### Records shown

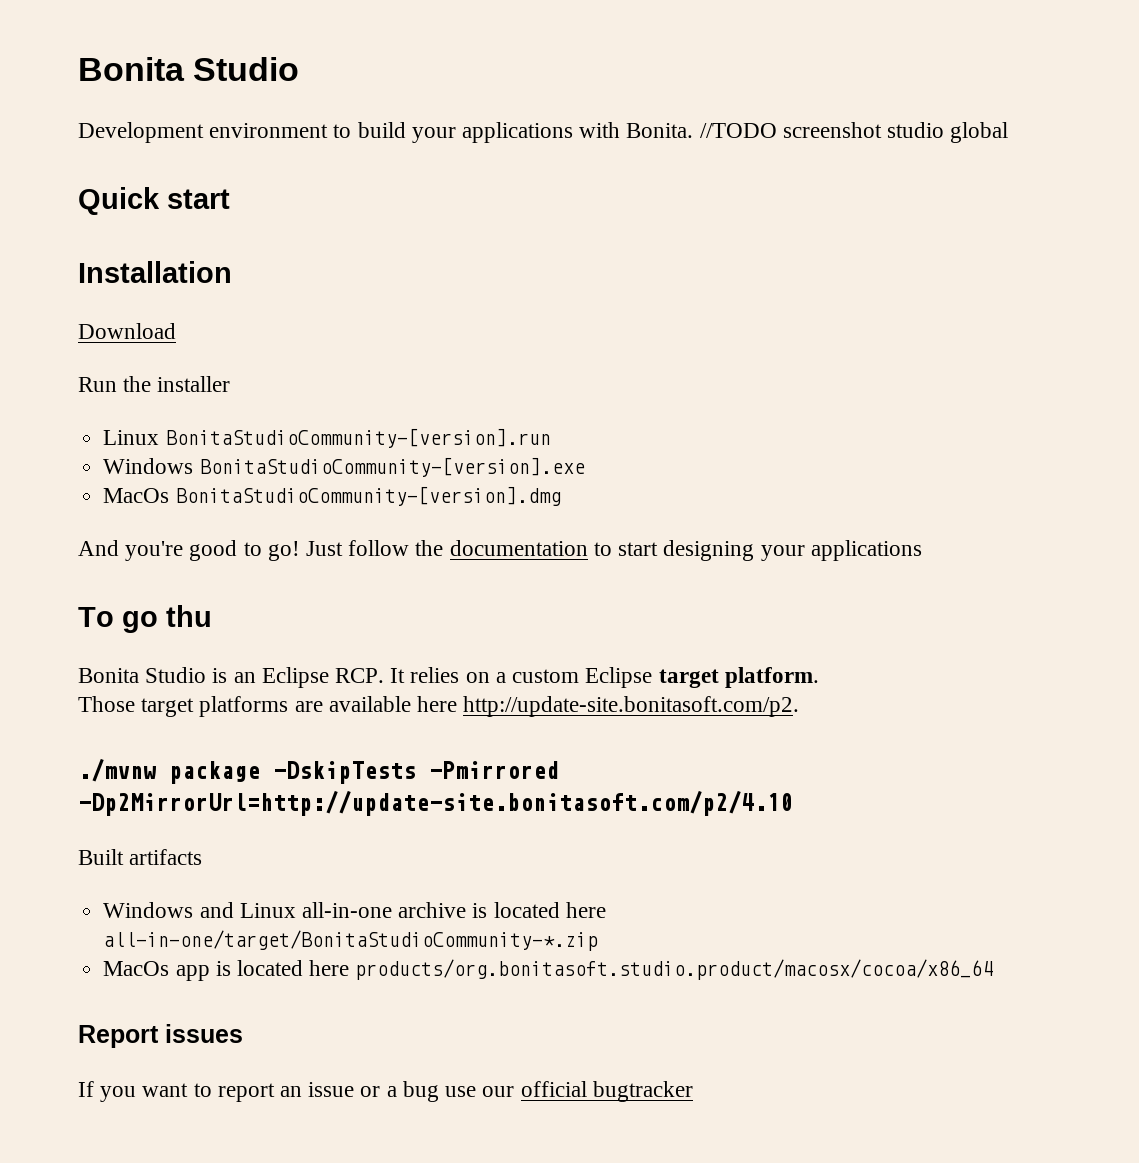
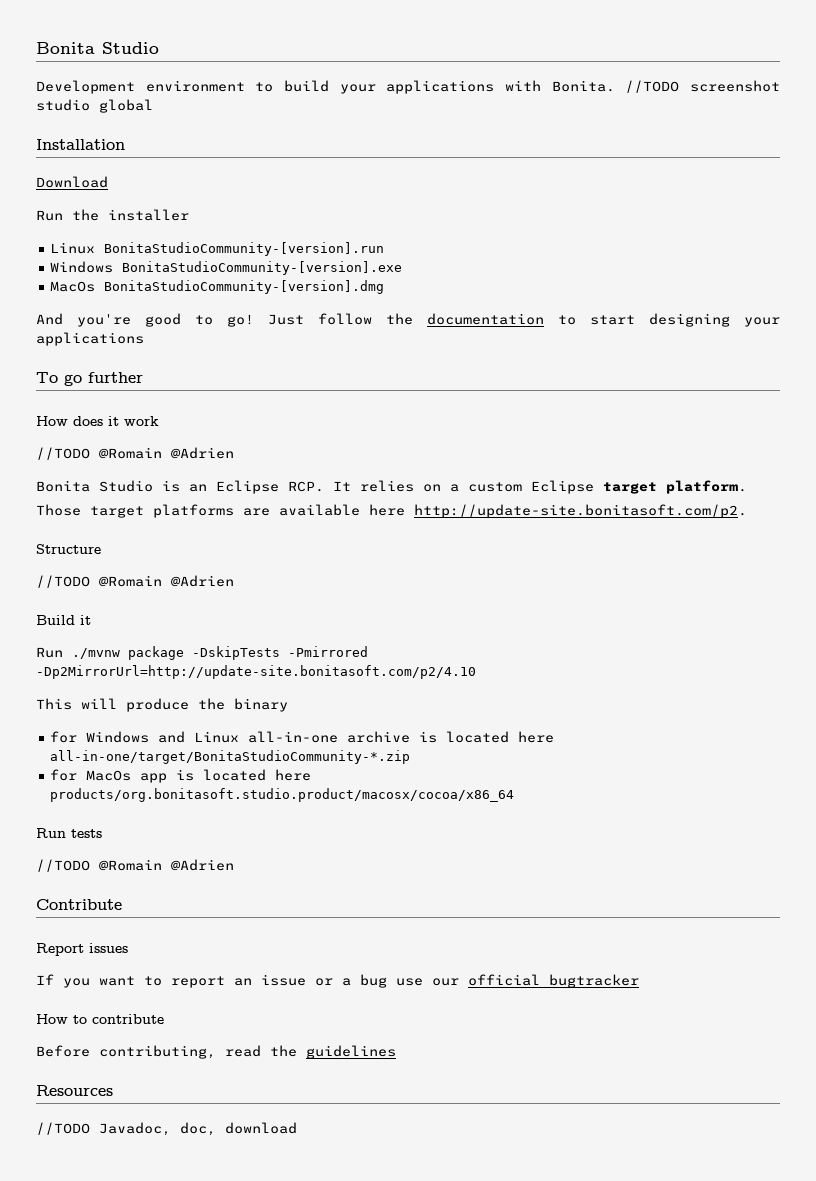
[78,187,230,215] // Quick start -> (153, 106) none
[166,605,212,627] thu -> [88,372,143,383] [36,416,159,426] [36,447,234,460] further // How does it work // //TODO @Romain @Adrien
(800, 706) none -> [36,544,101,554] [36,575,234,588] [36,615,91,625] [36,647,63,658] Structure // //TODO @Romain @Adrien // Build it // Run
[78,849,203,865] Built artifacts // -> [36,698,288,712] [50,731,78,743] This will produce the binary // for
(599, 940) none -> [50,769,78,781] for
(994, 969) none -> [36,828,102,838] [36,859,234,872] [36,899,122,910] // Run tests // //TODO @Romain @Adrien // Contribute
(693, 1091) none -> [36,1014,164,1024] [36,1045,396,1059] [36,1085,113,1096] [36,1122,297,1136] // How to contribute // Before contributing, read the guidelines // Resources // //TODO Javadoc, doc, download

### What the exercise asks
Exact copy, no pictures: reproduce every record above.

### Result of this exercise
[78,187,230,215] // Quick start -> (153, 106) none
[166,605,212,627] thu -> [88,372,143,383] [36,416,159,426] [36,447,234,460] further // How does it work // //TODO @Romain @Adrien
(800, 706) none -> [36,544,101,554] [36,575,234,588] [36,615,91,625] [36,647,63,658] Structure // //TODO @Romain @Adrien // Build it // Run
[78,849,203,865] Built artifacts // -> [36,698,288,712] [50,731,78,743] This will produce the binary // for
(599, 940) none -> [50,769,78,781] for
(994, 969) none -> [36,828,102,838] [36,859,234,872] [36,899,122,910] // Run tests // //TODO @Romain @Adrien // Contribute
(693, 1091) none -> [36,1014,164,1024] [36,1045,396,1059] [36,1085,113,1096] [36,1122,297,1136] // How to contribute // Before contributing, read the guidelines // Resources // //TODO Javadoc, doc, download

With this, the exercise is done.